TASK INPUTS Block Start

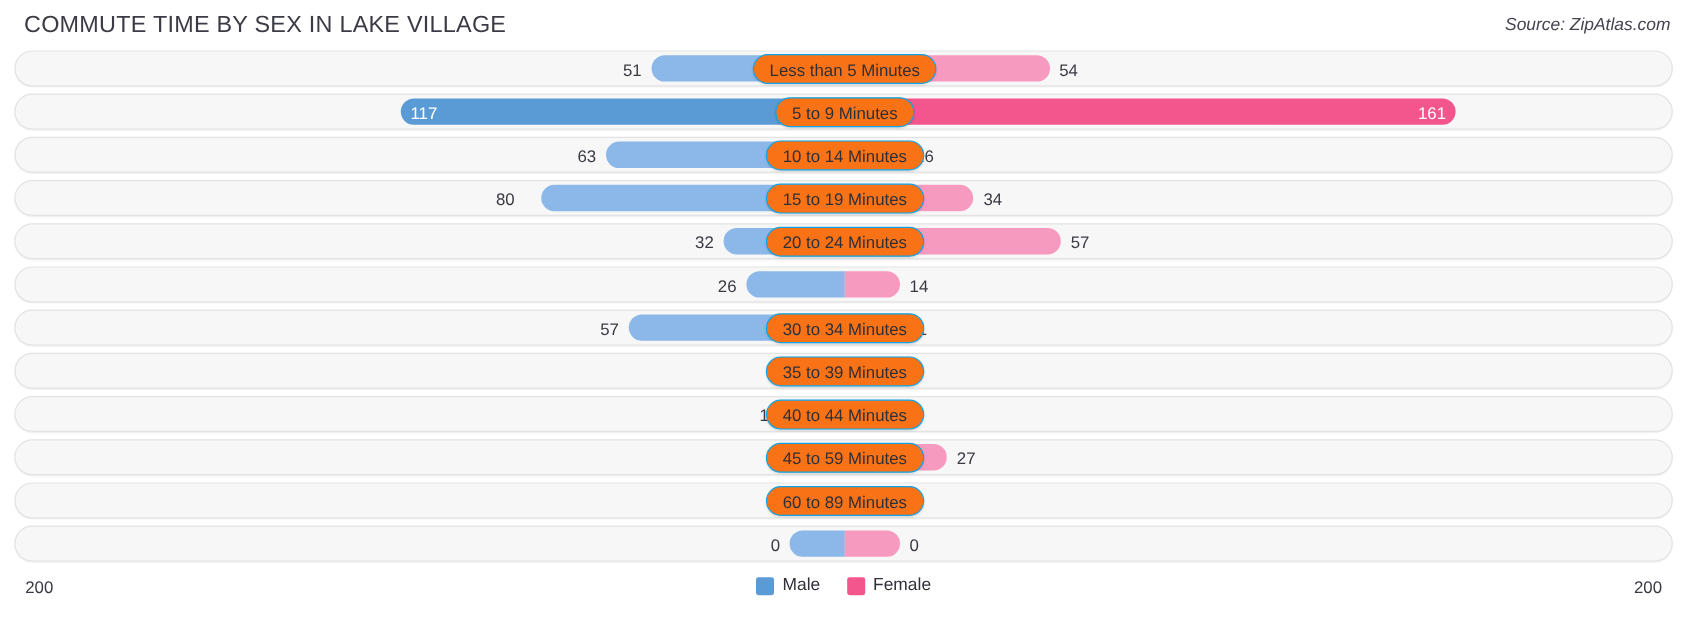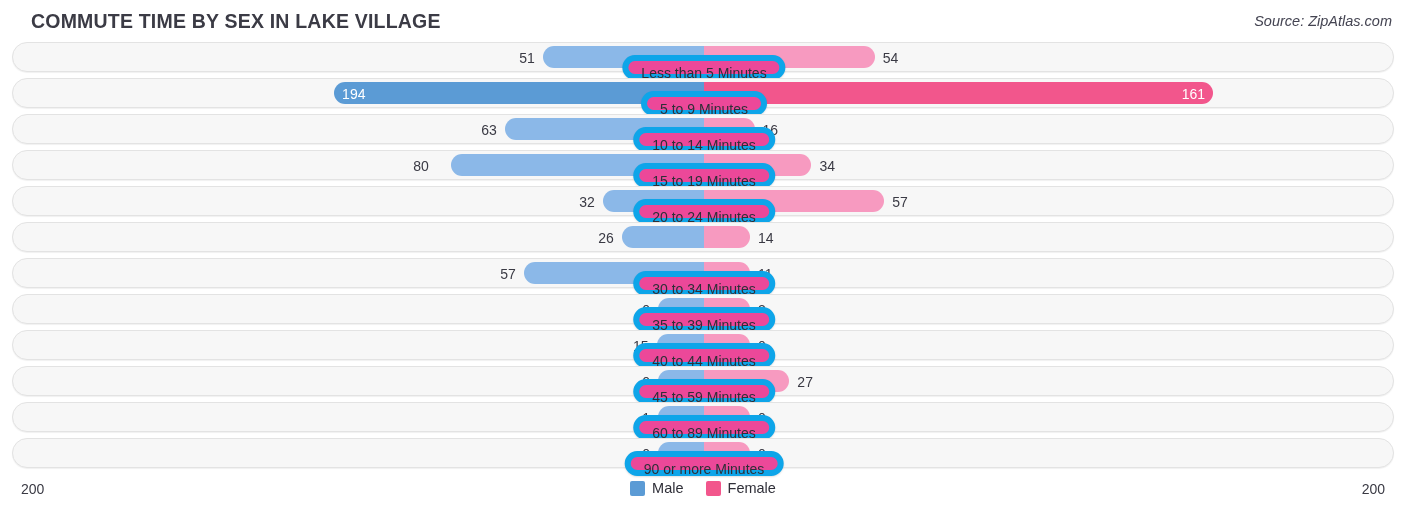--- a/index.html
+++ b/index.html
@@ -23,12 +23,12 @@
   }
   .chart-title {
     position: absolute;
-    left: 31px;
+    left: 20px;
     top: 10px;
     font-size: 19.5px;
     letter-spacing: 0.2px;
     color: #3b3b45;
-    font-weight: 700;
+    font-weight: 400;
     white-space: nowrap;
   }
   .source-note {

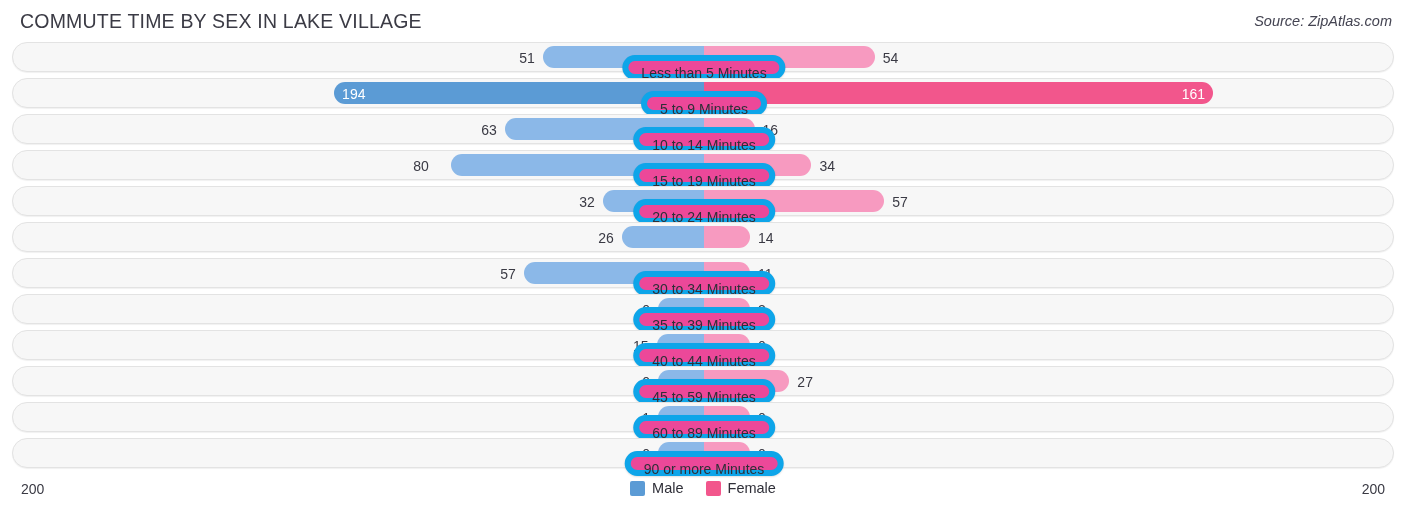--- a/index.html
+++ b/index.html
@@ -102,8 +102,8 @@
     height: 25px;
     line-height: 25px;
     transform: translateX(-50%);
-    background: #ec4899;
-    border: 6px solid #0ea5e9;
+    background: #f97316;
+    border: 1px solid #0ea5e9;
     border-radius: 13px;
     padding: 0 13px;
     font-size: 14px;
@@ -111,7 +111,6 @@
     white-space: nowrap;
     box-shadow: 0 1px 2px rgba(0,0,0,0.13);
     box-sizing: border-box;
-    margin-top: 10px;
   }
 
   

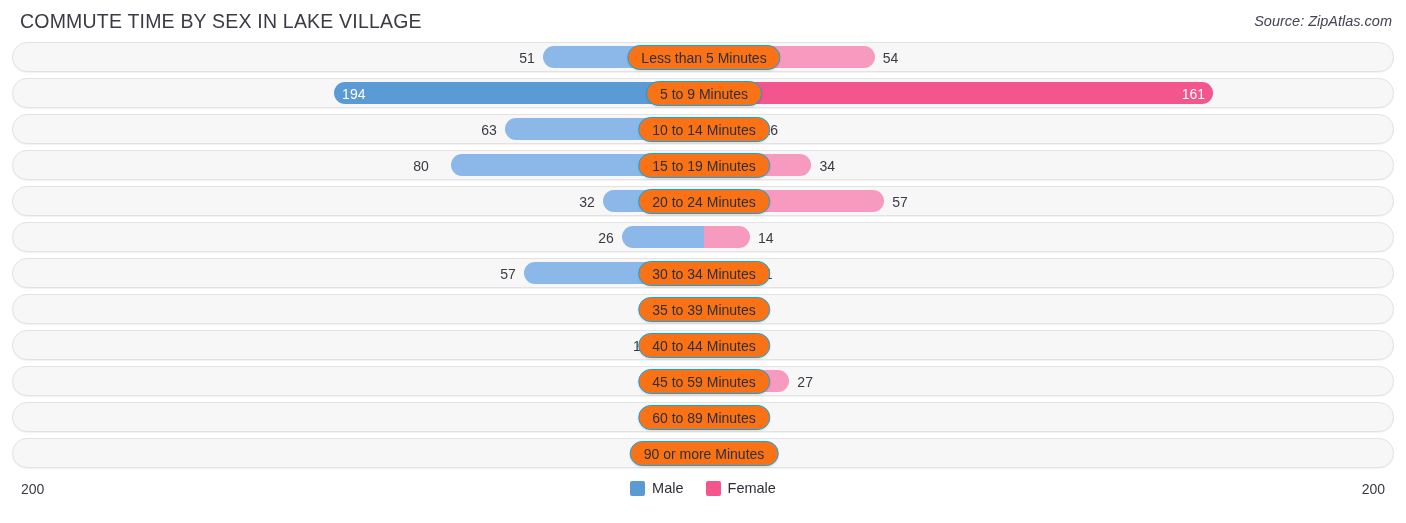--- a/index.html
+++ b/index.html
@@ -172,7 +172,7 @@
       <div class="bar-wrap">
         <div class="bar male strong" style="left: 321.106px; width: 369.894px;"></div>
         <div class="bar female strong" style="left: 691px; width: 509px;"></div>
-        <div class="val left inside" style="left: 329.106px; width: 40px; text-align: left;">194</div>
+        <div class="val left inside" style="left: 329.106px; width: 40px; text-align: left;">117</div>
         <div class="val right inside" style="left: 1152px; width: 40px; text-align: right;">161</div>
         <div class="cat-pill" style="left: 691px;">5 to 9 Minutes</div>
       </div>

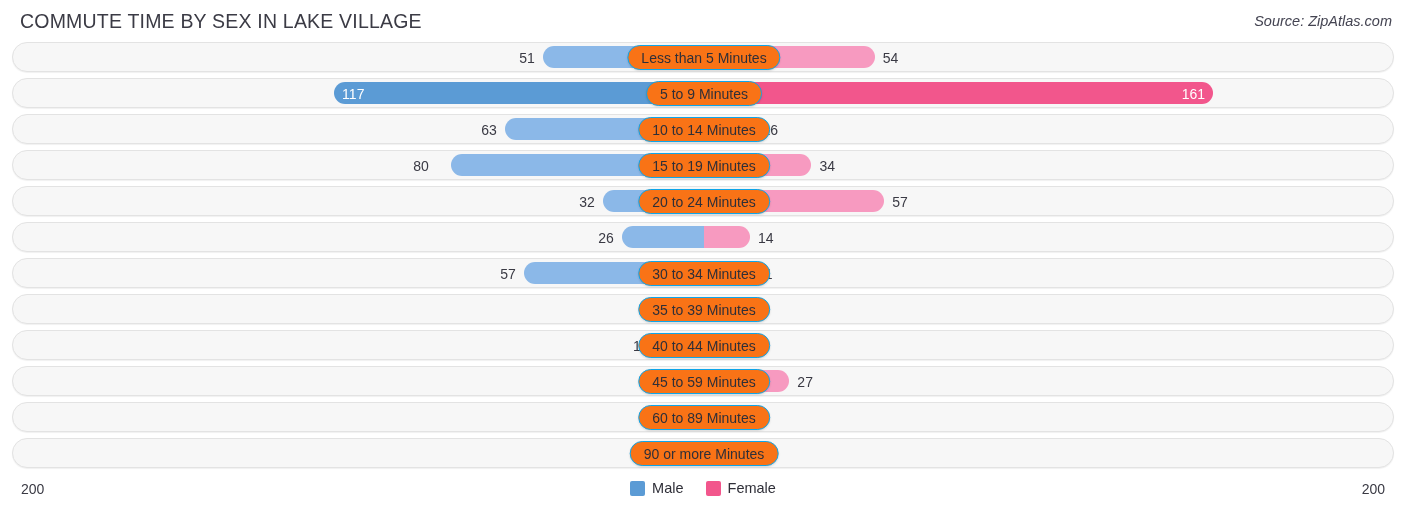--- a/index.html
+++ b/index.html
@@ -263,7 +263,6 @@
         <div class="bar female" style="left: 691px; width: 46px;"></div>
         <div class="val left" style="left: 593px; width: 44px;">0</div>
         <div class="val right" style="left: 745px; width: 44px;">0</div>
-        <div class="cat-pill" style="left: 691px;">90 or more Minutes</div>
       </div>
     </div>
   </div>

TASK INPUTS Block End

YOUR ASSIGNMENT —
Find the lines above that hold "right", then copy each of them.

REPLY TO THE EXERCISE —
         <div class="val right inside" style="left: 1152px; width: 40px; text-align: right;">161</div>
         <div class="val right" style="left: 745px; width: 44px;">0</div>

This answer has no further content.